The Share mode is where most players of LBP are going to get their money’s worth, and that’s just as valid whether you paid full price or are snatching it at discount. Consider the Story mode just an elaborate tutorial, and a place to collect parts for your own insane creations. Share is where it’s at. In the last 24 hours, here’s just a few of the things I have played in this “simple little platformer:”
- An extremely entertaining Frogger remake, complete with randomized traffic, the proper top down perspective, and “squish” noises when you get run over.
- A Dying Light tribute, which goes so far as to add in a functioning day/night cycle, some parkour moves, working weapons (grenades, yay!) and a noise detection system.
- Whack-A-Mole with very angry bunnies. What, no platforms? Nope. Just a first-person view of the table and a nifty animated hammer cursor.
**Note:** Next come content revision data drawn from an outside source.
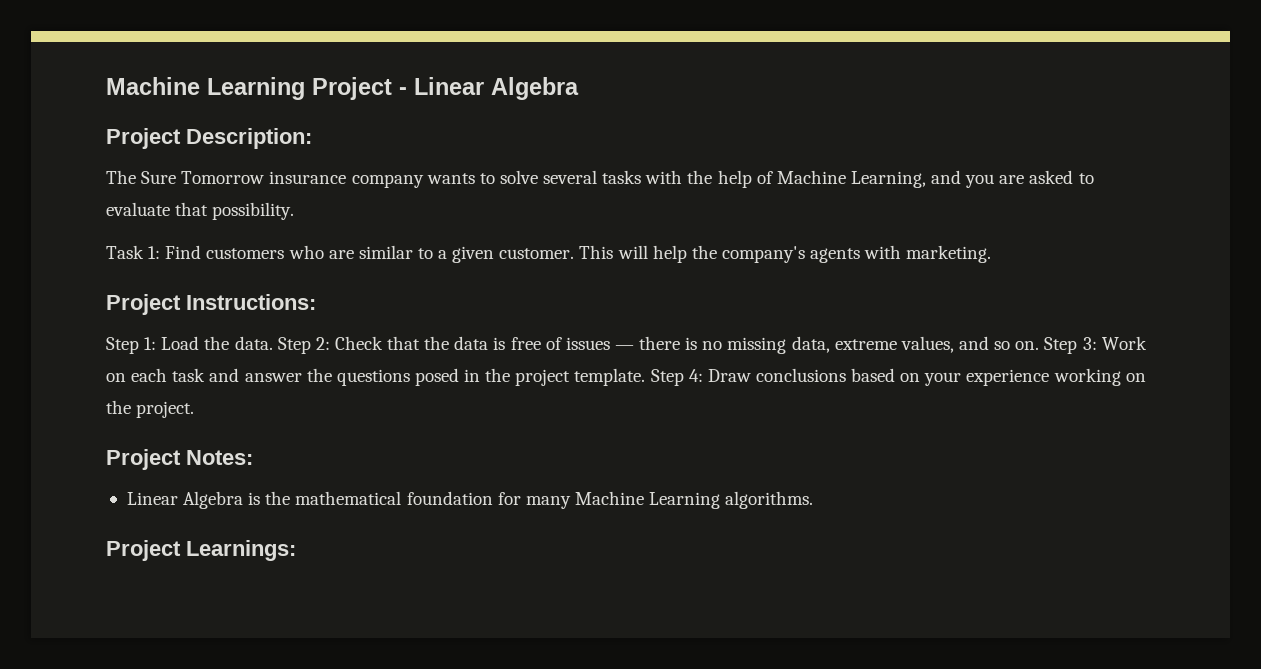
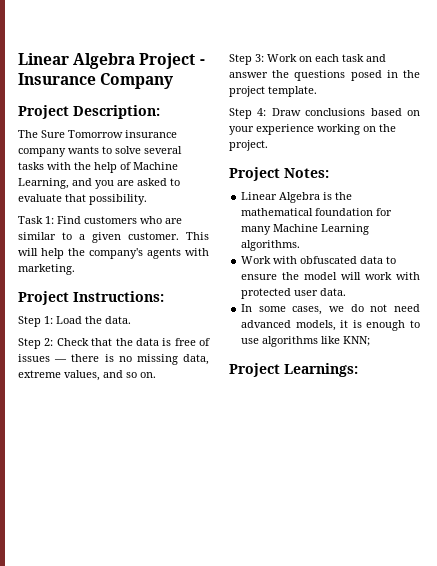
- Machine Learning Project - Linear Algebra
+ Linear Algebra Project - Insurance Company
- Step 1: Load the data. Step 2: Check that the data is free of issues — there is no missing data, extreme values, and so on. Step 3: Work on each task and answer the questions posed in the project template. Step 4: Draw conclusions based on your experience working on the project.
+ Step 1: Load the data.
+ Step 2: Check that the data is free of issues — there is no missing data, extreme values, and so on.
+ Step 3: Work on each task and answer the questions posed in the project template.
+ Step 4: Draw conclusions based on your experience working on the project.
+ Work with obfuscated data to ensure the model will work with protected user data.
+ In some cases, we do not need advanced models, it is enough to use algorithms like KNN;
- A “guided tour” music video of Bruddah Iz’s Over the Rainbow, that included pirate ships, Puff the Magic Dragon in the background, and possibly the only rendition of a song in a video game that made me cry.
- A very whacked out Superhero Adventure, complete with cutscenes that are almost as well done as those included in the main game’s story mode, that included weapons, superpowers and potentially some of the most obnoxious fart sounds I’ve ever heard outside of Beavis and Butt-Head.
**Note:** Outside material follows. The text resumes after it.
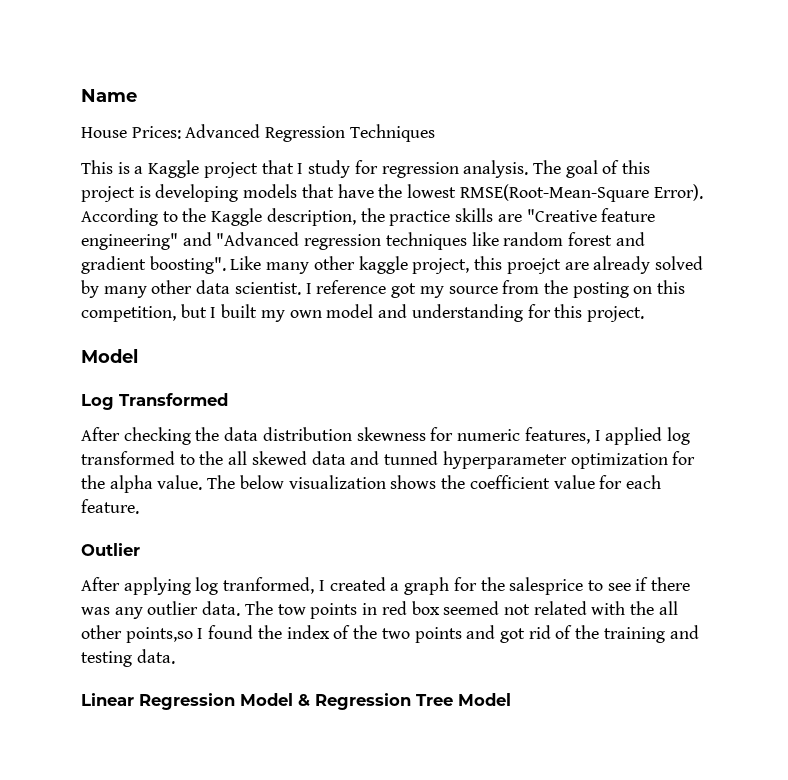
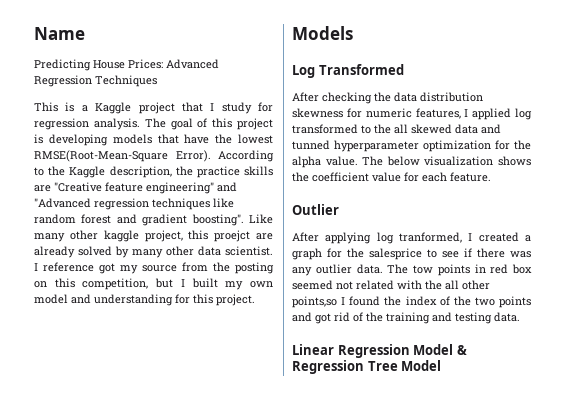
- House Prices: Advanced Regression Techniques
+ Predicting House Prices: Advanced Regression Techniques
  I reference got my source from the posting on this competition, but I built my own model and understanding for this project.
- Model
+ Models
There’s more – hundreds, thousands, millions, probably – and no two are alike. Sure, there’s some that play just like the main game, albeit with a unique perspective from someone out there in the LBP community, and there’s others that aren’t so hot, and still others that folks have uploaded that are either broken, lame, or are still incomplete, but the good far outweighs the bad. Bonus! Levels made in previous versions of LBP typically still work, provided their creators haven’t nuked them, and though I haven’t had much of a chance to double check, it looks like levels you had previously made in older versions can be imported into the new editor and retooled if you’re of a mind.
I heartily recommend that nearly anyone with access to a PlayStation (the game is available for both PS3 and PS4) get over here and start playing. It’s intensely entertaining, and when you decide you’re tired of the main game, there’s all those zillions of levels other people have made, and the chance to make your own. And you can still slap people off the scoreboard, if you want, either local or online, with up to 3 other Sackpeople. Unfortunately, as with all great things, there is that small percentage of the population who just can’t get into it; if you’ve previously ventured into LBP‘s world and didn’t find yourself captivated – and what the hell is wrong with you? ;p – you probably will still remain standoffish and aloof to the plights of the ImagiSphere’s denizens. Given the variety to be found in Share, you’d think something would catch these folks’ attention, but after rigorous testing, I believe I’ve identified a genetic defect that prevents some people from enjoying this game, regardless of what creative proto-developers do under the hood while designing their own worlds. A heavy sigh.
So get out there and start playing it, already!